# 1 − 2 + 3 − 4 + ⋯

**In mathematics, 1 − 2 + 3 − 4 + ··· is an infinite series whose terms are the successive positive integers, given alternating signs. In 1891, Ernesto Cesàro expressed hope that divergent series would be rigorously brought into calculus, pointing out that both the sides are equal to 1⁄4.**

### About 1 − 2 + 3 − 4 + ⋯ in brief

In mathematics, 1 − 2 + 3 − 4 + ··· is an infinite series whose terms are the successive positive integers, given alternating signs. Using sigma summation notation the sum of the first m terms of the series can be expressed asThe infinite series diverges, meaning that its sequence of partial sums,, does not tend towards any finite limit. In 1891, Ernesto Cesàro expressed hope that divergent series would be rigorously brought into calculus, pointing out that both the sides are equal to 1⁄4. The Cauchy theorem is the first application of this theorem in which the product of two infinite series is defined when both of them are divergent. In the case where an n = n, the central idea is that 1 + 3 + 4 +… is the Product of 1 − 1 + 1. + 1.. with the terms of 1. −2, 3, −4, 5, −6, follow a simple pattern. The series’ terms do not approach 0; therefore 1-2 + 3-4-4 diverges by the term test. Although the series does not have a sum in the usual sense, it can be manipulated by shifting and term-by-term addition to yield a numerical value. So s=14, which is the most natural answer if such a sum is to be defined. For later reference, it will also be useful to see the divergence on a fundamental level.

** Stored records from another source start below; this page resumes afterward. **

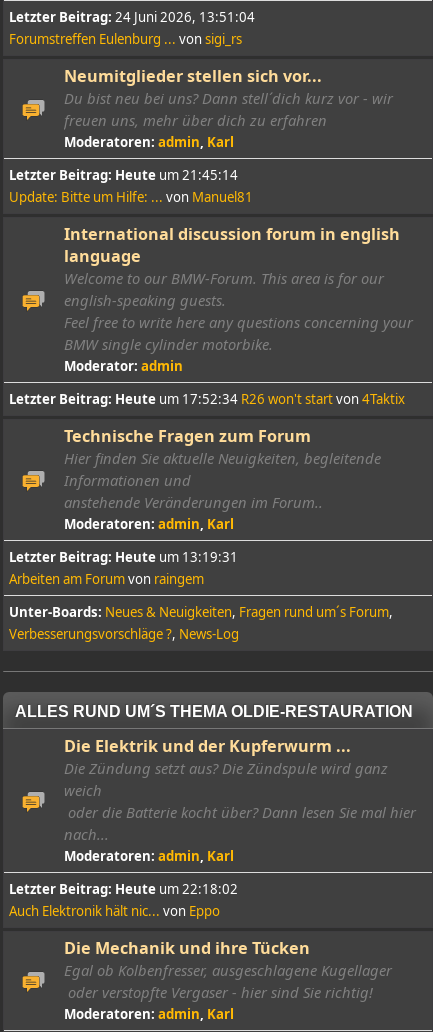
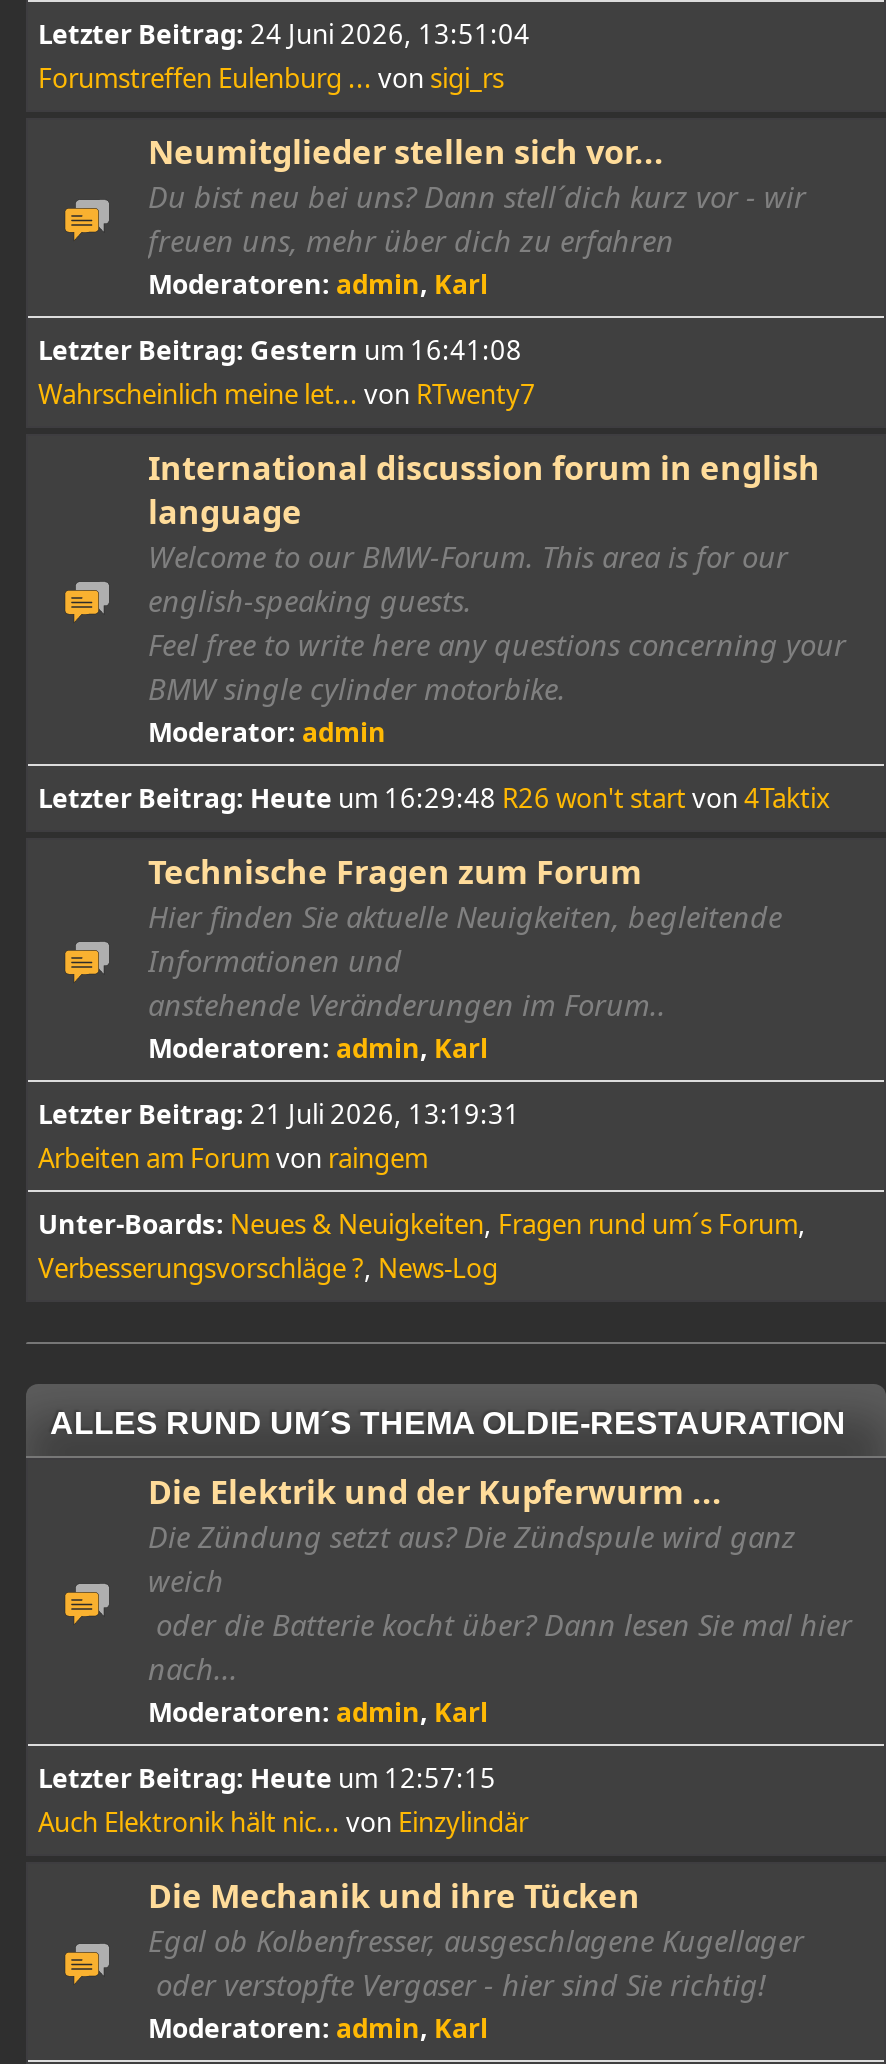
- Letzter Beitrag: Heute um 21:45:14
- Update: Bitte um Hilfe: ... von Manuel81
+ Letzter Beitrag: Gestern um 16:41:08
+ Wahrscheinlich meine let... von RTwenty7

- Letzter Beitrag: Heute um 17:52:34 R26 won't start von 4Taktix
+ Letzter Beitrag: Heute um 16:29:48 R26 won't start von 4Taktix

- Letzter Beitrag: Heute um 13:19:31
+ Letzter Beitrag: 21 Juli 2026, 13:19:31

- Letzter Beitrag: Heute um 22:18:02
+ Letzter Beitrag: Heute um 12:57:15

- Auch Elektronik hält nic... von Eppo
+ Auch Elektronik hält nic... von Einzylindär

By definition, the convergence or divergence of an finite series is determined by the convergence of its partial sums. This sequence is notable for including every integer exactly once, and thereby establishing the countability of the set Z{displaystyle mathbb {Z} } of integers. It is also notable that every integer in the sequence is counted even if it is empty, such as 0 if one counts the empty partial sum. The details on his summation method are below; the main idea is to show that the terms are even when an n is an n, with the product of n + b = 1 + b + 1 + 2 + 1 with the term b = b + b. The summability method is a linear and stable way to assign generalized sums to divergentseries, and it is desirable that they share certain properties with ordinary summation. The method is called a summation methods or summability methods. In 1890, Cesào expressed his hope that Divergent Series would be brought in to calculus. He already writes 2 + 2. + 3. + 4n + n + n = 1- 2n + 3n − 4n. + n for arbitrary n, a line of research leading towards the functional equations of what are now known as the Dirichlet eta function and the Riemann zeta function.